Reshef, Moshe and Sam

## The question:

### (based on discussions with Reshef Meir, Moshe Tennenholtz, and Sam Payne)

Tic Tac Toe is played since anciant times. For the common version, where the two players X and O take turns in marking the empty squares in a 3 by 3 board – each player has a strategy that can guarantee a draw. Now suppose that the X player has a budget of Y dollars, the O playare has a budget of 100 dollars and before each round the two players bid who makes the next move. The highest bidder makes the move and his budget is reduced by his bid.

What would you expect the minimal value of Y is so the X player has a winning strategy?

We asked this question in our test your intuition series (#17) in this post. Here is a recent new nice version of tic-tac-toe.

## The poll:

## The answer:

### 101.84

If the X player has more than this amount he can guarantee winning the game. If he has less than that the O player can guarantee that X does not win. The first commentator to answer correctly was Mohammad.

I myself did not get it right when I asked the question and thought the answer is around 104. (Because of the calculation mistake, the answers to the poll did not distinguish the correct answer from the incorrect intuition that any amount above 100 is enough for X to win.)

I found the answer (even the initial incorrect one) surprisingly low!

## How to go about it

The picture on the top is the tree of the game of tic-tac-toe taken from the paper of Mike Develin and Sam Payne (the same simplifications that Mike and Sam aoolies apply to the tree apply in our case as well,) and where we computed the minimum ration of budgets required for X to win. Develin and Payne made the computation for the Richman game (where the players pays to each other for making the move,) and we just carried the computation to the version above (called Poorman game).

## Related papers

James Propp

A very important reference with many beautiful (and at times humorous) concepts, questions, and results is:

A. Lazarus, D. Loeb, J. Propp, W. Stromquist, and D. Ullman, Combinatorial

games under auction play, Games Econom. Behav. 27 (1999), 229-264

A recent beautiful paper is:

Mike Develin and Sam Payne, Discrete bidding games, *Electron. J. Combin. *17 (2010).

See also

Jay Bhat and Sam Payne, Bidding chess, *Math. Intelligencer *31 (2009), 37–39.

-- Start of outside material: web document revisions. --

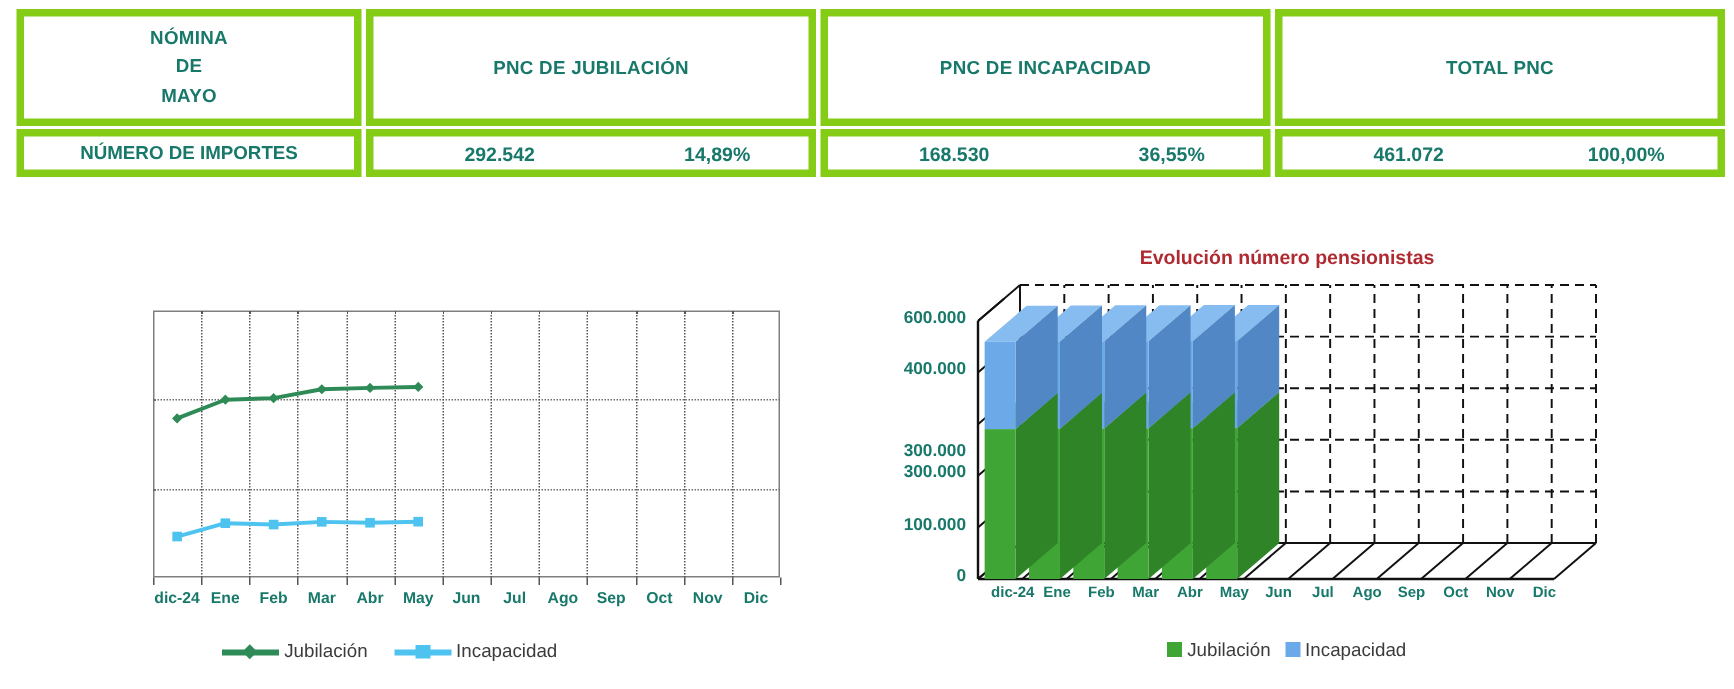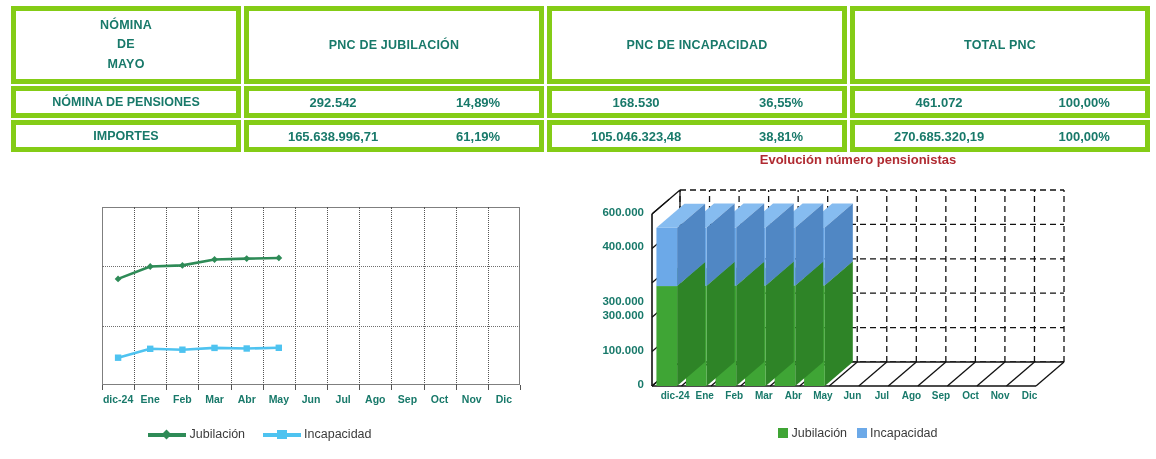"NÓMINA DE PENSIONES" td.rowlbl { text: NÓMINA DE PENSIONES -> NÚMERO DE IMPORTES }
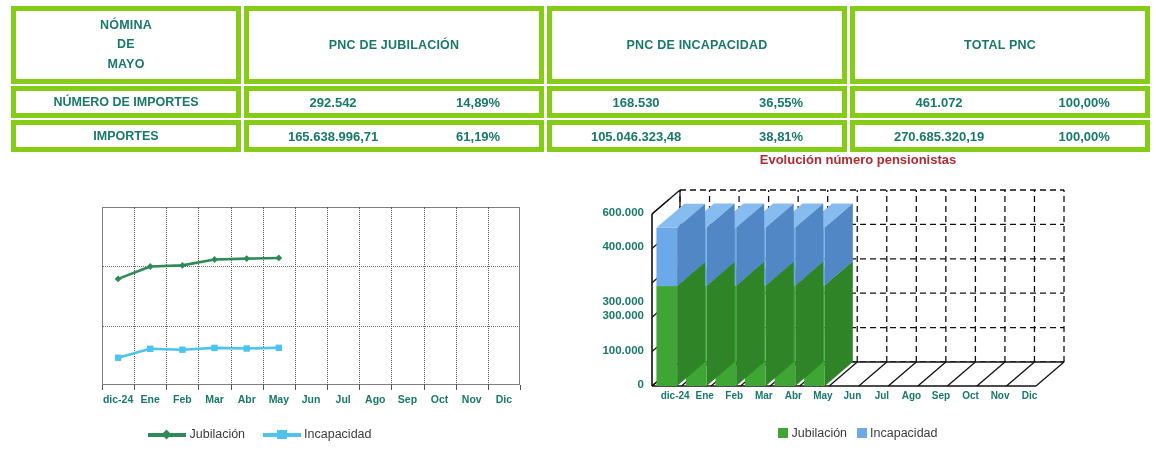"IMPORTES" tr { html: <tr> <td>IMPORTES</td> <td> <div> <span>165.638.996,71</span> <span>61,19%</span> </div> </td> <td> <div> <span>105.046.323,48</span> <span>38,81%</span> </div> </td> <td> <div> <span>270.685.320,19</span> <span>100,00%</span> </div> </td> </tr> -> none }
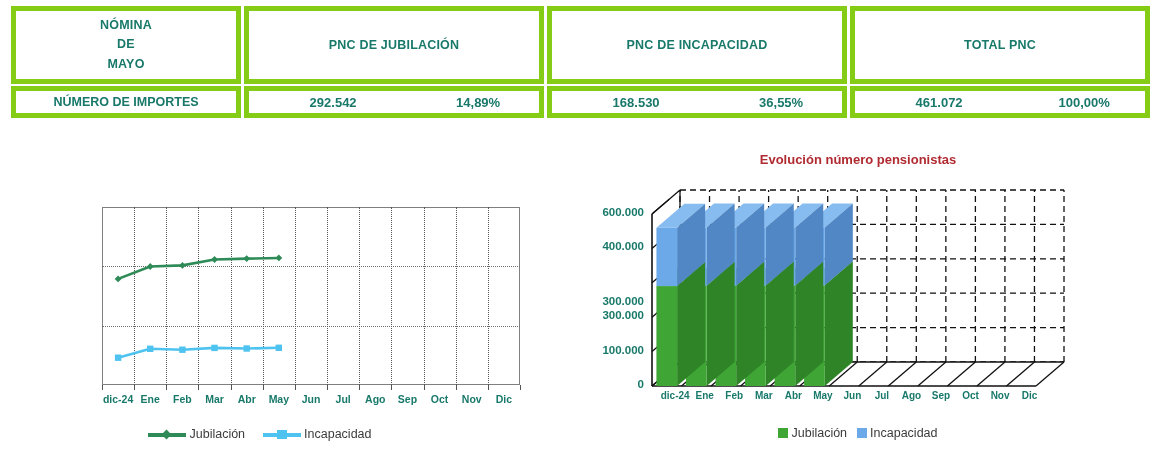"Evolución número pensionistas" #chart-right .chart-title { top: 4px -> 16px }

Sam Payne, Elina Robeva, Artificial intelligence for Bidding Hex**.**

For a study of turned based games, and Hex in particular, see

Y. Peres, O. Schramm, S. Sheffield, and D. Wilson, Random-turn hex and

other selection games, Amer. Math. Monthly 114 (2007), no. 5, 373{387

## Richman game, Poorman game, and Spinner (random-turn) game

The paper by Lazarus, Loeb, Propp, Stromquist, and Ullman considers three types of games. The first called the “Richman game” (after Richman who first wrote about it), is an auction-based game where the players pay each others for the right to make the next turn. In this case, the amount of money they have together remains constant. The second version is the one we considered in our question and then the players pay for making the next move to a third party. Lazarus et al. called this version the “Poorman game.” A random-turn game, where in each round the player to play is decided by a coin toss, is referred in the paper as a “spinner game.”

## Two Remarkable equivalences

Let me mention two remarkable equivalences:

**Equivalence 1 (from Lazarus et al.):** The fraction from the total budget needed for a player to win in Richman game is precisely the probability that the other player is winning in the Spinner (random-turn) game.

**Equivalence 2 (from Peres et al.):** For board games like HEX, the probability for one player winning in the spinner game is precisely the probability of winning when the board is filled at random.

Hi Gil. Nice article! One slight correction: David Richman never actually wrote about his idea (as far as I know). He communicated it to me orally at a conference we both attended back in the 80s, but he died before he could publish anything.

Dear James, thanks for the comment! indeed it is a fascinating direction with mysterious connections. The decisive advantage from a slight budget edge is something that we still don’t understand. San Payne told me that he was playing auction-based chess as a graduate student so it is interesting to where the origins of such variation could be traced.

It should be noted that what makes the result of Lazarus et al. remarkable, is that it also applies to games that contain cycles (i.e. not in a tree form). In such games it is not a-priori clear why there is a well-defined winning probability at all.

Dear Reshef, this is an excellent point. In fact, I don’t know if the second equivalence between random-turn game and random assignment extends to more general frameworks.